When starting a truck, don’t rev the engine. Let the engine warm up on its own. It takes about 10 minutes to reach adequate operating temperature. Warm-ups longer than 10 minutes, except in subzero temperatures, simply waste fuel. Run at the most fuel-efficient engine speeds.
Class 8 trucks consume about .8 gallons of fuel for every hour they idle, and engine idling is one of the most negative effects on an engine’s life. Long-haul rigs can spend 2,000 hours each year off the highway idling their engines. At .8 gallons per hour, that represents 1,600 gallons of diesel fuel consumed by each truck each year. Take that number and multiply it by the average cost of diesel, and you can see that the cost to fleets equates to big dollars per truck. Auxiliary power units reduce pollution, protect the environment, and bring your truck into compliance with anti-idling laws. You can turn off your engine, be comfortable, and turn down your fuel costs.
At highway speeds, aerodynamic drag accounts for approximately 65% of the fuel consumed by a tractor-trailer.
The four major areas of aerodynamic drag on a tractor-trailer are:
- Front of the tractor
- Gap between the tractor and the trailer
- Side/underbody of the trailer
- Rear of the trailer
There are 3 things owner-operators should keep in mind that can make a huge difference:
- The most fuel efficient and successful trucking fleets use aerodynamic trucks. Trailer tails, side skirts, eco-flaps, and airtabs are all simple, inexpensive modifications for reducing aerodynamic drag and significantly improving fuel mileage.
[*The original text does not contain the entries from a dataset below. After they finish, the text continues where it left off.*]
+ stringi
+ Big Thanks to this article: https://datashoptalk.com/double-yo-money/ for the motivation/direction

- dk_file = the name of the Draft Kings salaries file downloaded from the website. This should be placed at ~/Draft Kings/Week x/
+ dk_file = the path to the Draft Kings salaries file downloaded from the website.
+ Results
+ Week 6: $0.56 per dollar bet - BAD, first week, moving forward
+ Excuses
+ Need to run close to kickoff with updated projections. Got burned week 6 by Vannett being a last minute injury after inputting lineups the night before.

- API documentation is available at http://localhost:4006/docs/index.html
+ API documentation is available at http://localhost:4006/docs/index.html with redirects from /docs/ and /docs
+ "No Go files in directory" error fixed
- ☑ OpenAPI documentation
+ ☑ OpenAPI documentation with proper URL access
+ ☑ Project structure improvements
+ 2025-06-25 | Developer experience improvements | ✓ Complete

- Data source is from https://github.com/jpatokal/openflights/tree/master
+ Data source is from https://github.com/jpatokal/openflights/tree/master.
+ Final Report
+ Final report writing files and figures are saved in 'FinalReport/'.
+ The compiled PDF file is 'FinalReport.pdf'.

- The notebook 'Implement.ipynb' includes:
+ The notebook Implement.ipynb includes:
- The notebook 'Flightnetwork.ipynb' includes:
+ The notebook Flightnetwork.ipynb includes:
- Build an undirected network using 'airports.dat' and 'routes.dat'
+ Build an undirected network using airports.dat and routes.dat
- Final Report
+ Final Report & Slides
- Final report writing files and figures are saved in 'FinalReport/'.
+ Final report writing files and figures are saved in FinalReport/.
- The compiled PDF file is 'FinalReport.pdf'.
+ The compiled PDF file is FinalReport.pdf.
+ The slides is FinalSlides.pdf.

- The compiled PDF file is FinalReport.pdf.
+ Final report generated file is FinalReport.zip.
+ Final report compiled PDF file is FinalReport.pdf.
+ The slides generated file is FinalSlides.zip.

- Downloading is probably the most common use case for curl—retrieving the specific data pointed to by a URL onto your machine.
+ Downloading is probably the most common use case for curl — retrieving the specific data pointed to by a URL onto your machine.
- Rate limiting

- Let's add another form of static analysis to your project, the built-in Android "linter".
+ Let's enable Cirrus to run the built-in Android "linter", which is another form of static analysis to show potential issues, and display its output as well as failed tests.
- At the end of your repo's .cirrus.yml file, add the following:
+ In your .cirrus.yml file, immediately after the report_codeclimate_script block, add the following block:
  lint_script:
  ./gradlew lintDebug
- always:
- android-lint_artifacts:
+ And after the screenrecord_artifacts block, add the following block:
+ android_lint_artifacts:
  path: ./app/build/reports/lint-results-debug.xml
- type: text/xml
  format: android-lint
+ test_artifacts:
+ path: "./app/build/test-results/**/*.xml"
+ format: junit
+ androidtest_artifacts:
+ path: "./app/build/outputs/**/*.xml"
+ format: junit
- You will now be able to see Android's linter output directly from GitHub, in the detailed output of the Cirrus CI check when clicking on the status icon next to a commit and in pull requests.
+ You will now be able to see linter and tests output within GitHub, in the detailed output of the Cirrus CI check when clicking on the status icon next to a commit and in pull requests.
- A good tire maintenance program will improve tire wear and fuel efficiency (e.g. daily air checks, regular alignment checks, etc.).
- Preventive maintenance pays off by avoiding unnecessary and expensive repairs in the long run. It minimizes downtime, increases equipment lifespan, and saves fuel.
Trucking companies will never be able to afford to spend long hours sitting at a dock waiting to get loaded or unloaded. Changes to hours of service regulations have amplified the problem. We now see drivers leaving the industry and owner-operators going out of business because they can’t make a living sitting at a dock when no detention time is being charged. Detention fees are just a drop in the bucket when compared to what those lost hours actually cost in lost revenue.
Brokers and carriers must work together to eliminate time-wasters.
Capacity is created by moving more driver hours to the driving line which means no dock, paperwork, or inspection delays, as well as efficient appointments. Shifting operations to allow for weekend service may prove beneficial. Doing drop-and-hooks instead of live unloading will put more hours on the driving line and a better profit on the bottom line.